An expert has warned that more and more people will be forced to turn to the ‘Bank of Mum and Dad’, as the cost of living crisis continues.

Speaking in the Daily Record, lawyer Grant Jonson said increasing numbers of parents were going to feel obliged to hand over money to their children. This, he added, would have implications in terms of inheritance tax as lump sums can count towards the threshold if parents die within seven years of making the gift.

In the past, the so-called Bank of Mum and Dad has more been linked with parents helping their adult offspring to get on the property ladder, especially as house prices have spiralled. But rapidly increasing living costs combined with a parent’s instinctive need to help their children could see more donations of money.

Potential inheritance tax implications

But those wishing to give their children lump sums should seek expert advice, Mr Johnson of the law firm Lindsays, warned, if they wanted to avoid potential inheritance tax implications.

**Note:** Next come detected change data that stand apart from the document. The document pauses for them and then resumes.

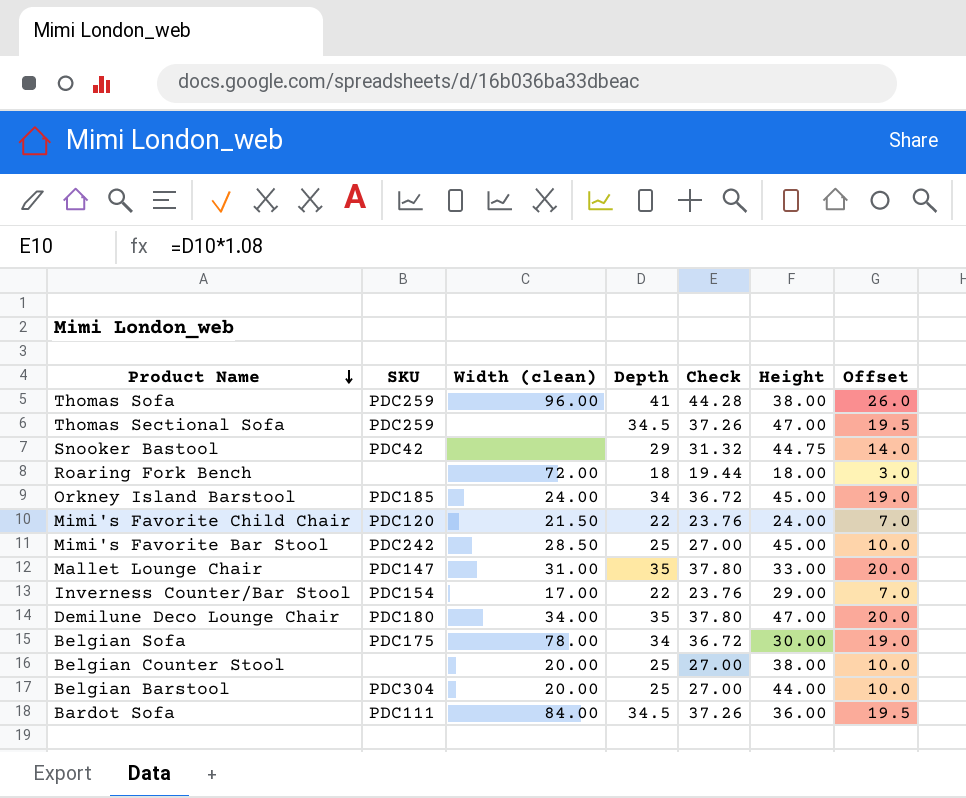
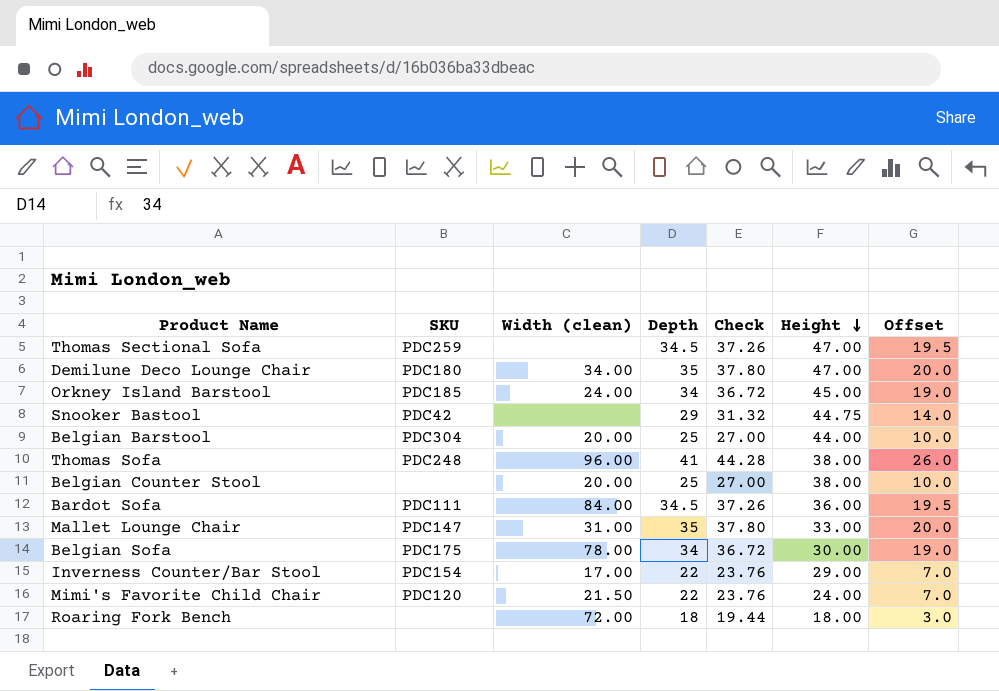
row order: Product Name descending -> Height descending
row Mimi's Favorite Bar Stool: PDC242 | 28.50 | 25 | 27.00 | 45.00 | 10.0 -> none
Thomas Sofa | SKU: PDC259 -> PDC248

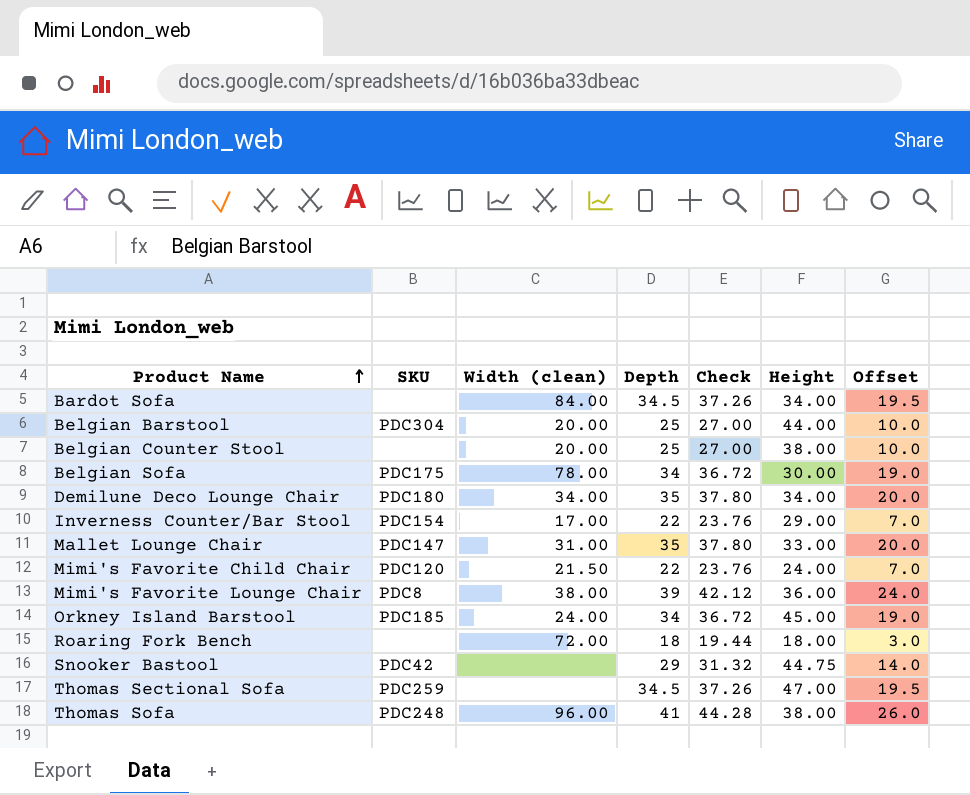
row order: Height descending -> Product Name ascending
Bardot Sofa | SKU: PDC111 -> none
Bardot Sofa | Height: 36.00 -> 34.00
Demilune Deco Lounge Chair | Height: 47.00 -> 34.00
row Mimi's Favorite Lounge Chair: none -> PDC8 | 38.00 | 39 | 42.12 | 36.00 | 24.0

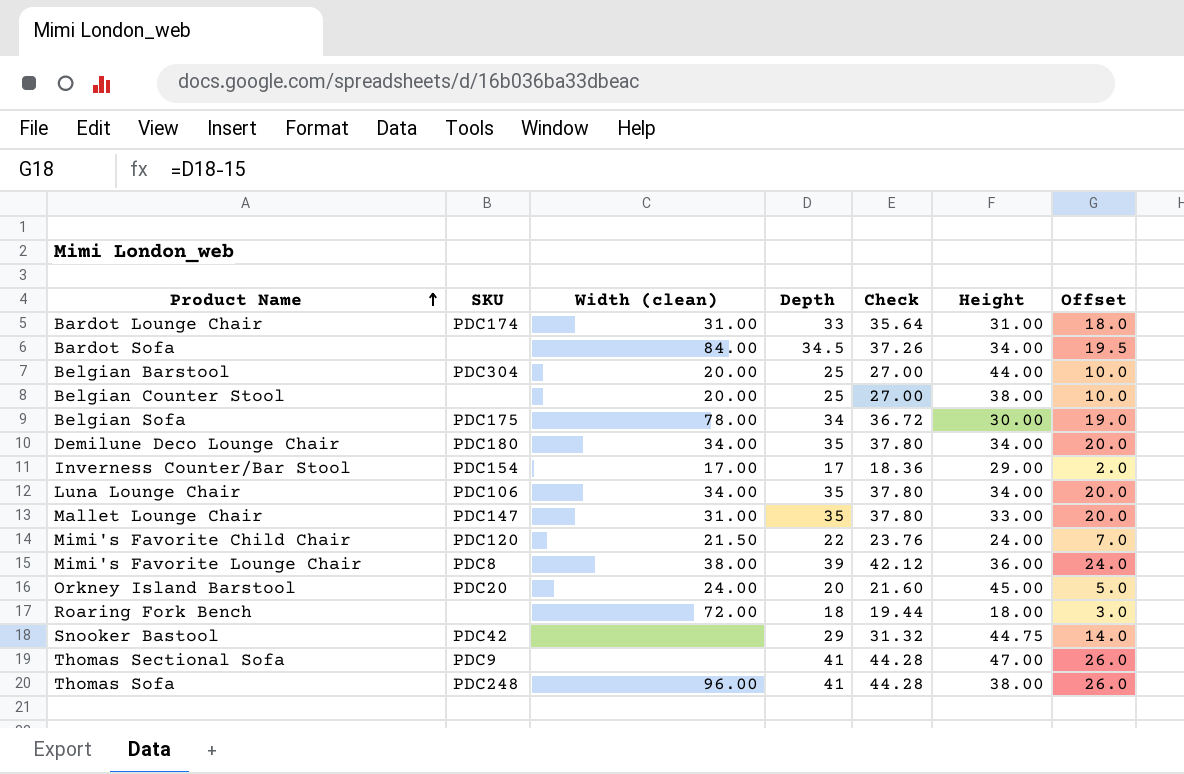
row Bardot Lounge Chair: none -> PDC174 | 31.00 | 33 | 35.64 | 31.00 | 18.0
Inverness Counter/Bar Stool | Depth: 22 -> 17
Inverness Counter/Bar Stool | Check: 23.76 -> 18.36
Inverness Counter/Bar Stool | Offset: 7.0 -> 2.0
row Luna Lounge Chair: none -> PDC106 | 34.00 | 35 | 37.80 | 34.00 | 20.0
Orkney Island Barstool | SKU: PDC185 -> PDC20
Orkney Island Barstool | Depth: 34 -> 20
Orkney Island Barstool | Check: 36.72 -> 21.60
Orkney Island Barstool | Offset: 19.0 -> 5.0
Thomas Sectional Sofa | SKU: PDC259 -> PDC9
Thomas Sectional Sofa | Depth: 34.5 -> 41
Thomas Sectional Sofa | Check: 37.26 -> 44.28
Thomas Sectional Sofa | Offset: 19.5 -> 26.0

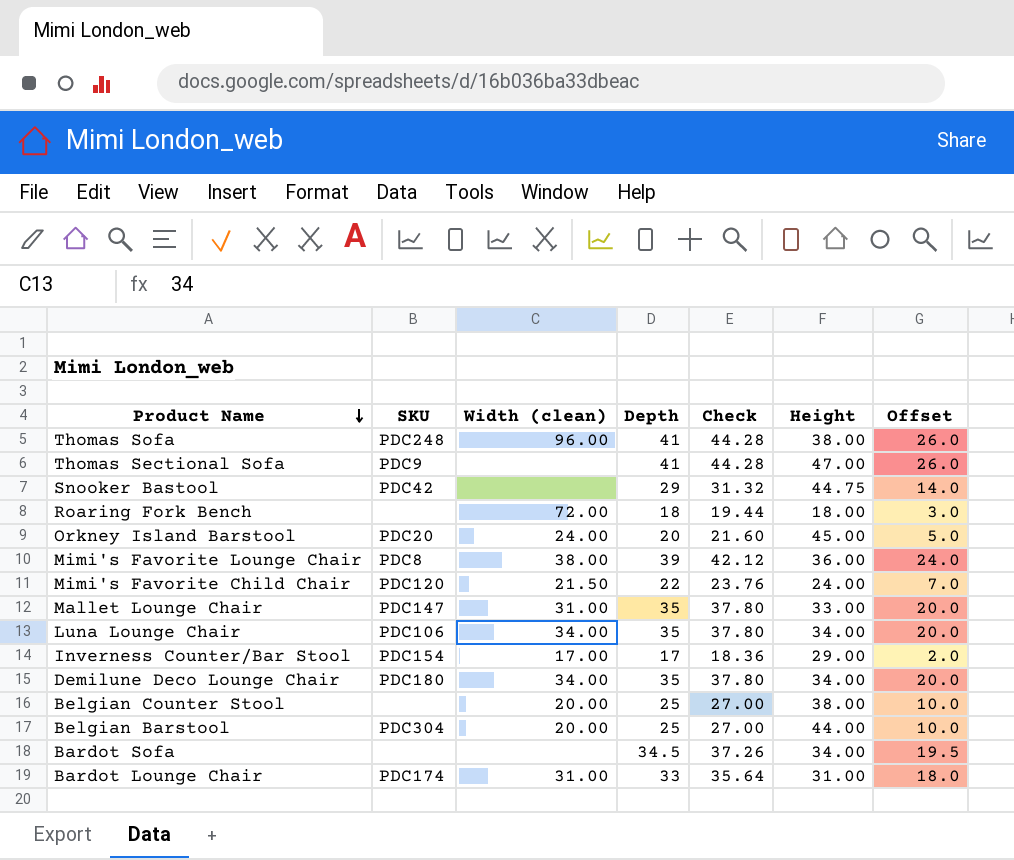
row order: Product Name ascending -> Product Name descending
row Belgian Sofa: PDC175 | 78.00 | 34 | 36.72 | 30.00 | 19.0 -> none
Bardot Sofa | Width (clean): 84.00 -> none

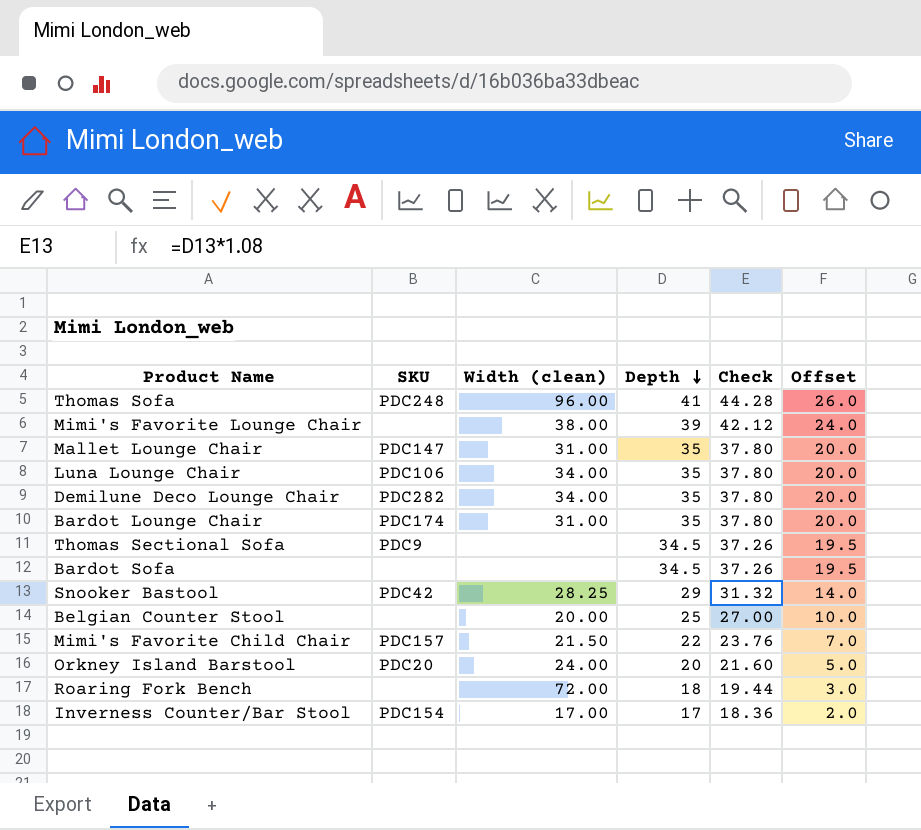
row order: Product Name descending -> Depth descending
column Height | position: 6 -> none
row Belgian Barstool: PDC304 | 20.00 | 25 | 27.00 | 44.00 | 10.0 -> none
Mimi's Favorite Lounge Chair | SKU: PDC8 -> none
Demilune Deco Lounge Chair | SKU: PDC180 -> PDC282
Bardot Lounge Chair | Depth: 33 -> 35
Bardot Lounge Chair | Check: 35.64 -> 37.80
Bardot Lounge Chair | Offset: 18.0 -> 20.0
Thomas Sectional Sofa | Depth: 41 -> 34.5
Thomas Sectional Sofa | Check: 44.28 -> 37.26
Thomas Sectional Sofa | Offset: 26.0 -> 19.5
Snooker Bastool | Width (clean): none -> 28.25
Mimi's Favorite Child Chair | SKU: PDC120 -> PDC157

Under Her Majesty’s Revenues and Customs (HMRC) rules, cash or items of up to £3,000 can be given tax-free every year (though the limits are different if the money is intended to be used for weddings).

Gifts of more than £3,000 might be liable for inheritance tax if the parent dies within seven years.

Inflation at record high

Mr Johnson said sometimes parents wanted or needed to give their children money and that this was likely to become more common as bills continue to rise. Inflation, which has hit a 30-year high of 7 percent, has left many Britons struggling to afford food and other essentials.

The lawyer added that if you took the property market alone, it might mean that even more first-time buyers than usual would be reliant on financial support from their families as they would not be able to save much money at all with the costs of daily living increasing by so much.

But such gifts came at cost, which many people didn’t realise when trying to help their children buy homes of their own. If or when people opened the Bank of Mum and Dad, he said, they needed to be aware of inheritance tax rules.

Gifts of value

Many people believed mistakenly that money gifts were “just help with buying a home” and they were the gifts that couldn’t be taxed, but HMRC viewed any gifts as something that had value, and that also included donations towards major house repairs or projects, cars or family treasures.

He expected many more people to fall into this trap, as the numbers of people relying on relatives to help them climb the property ladder grows.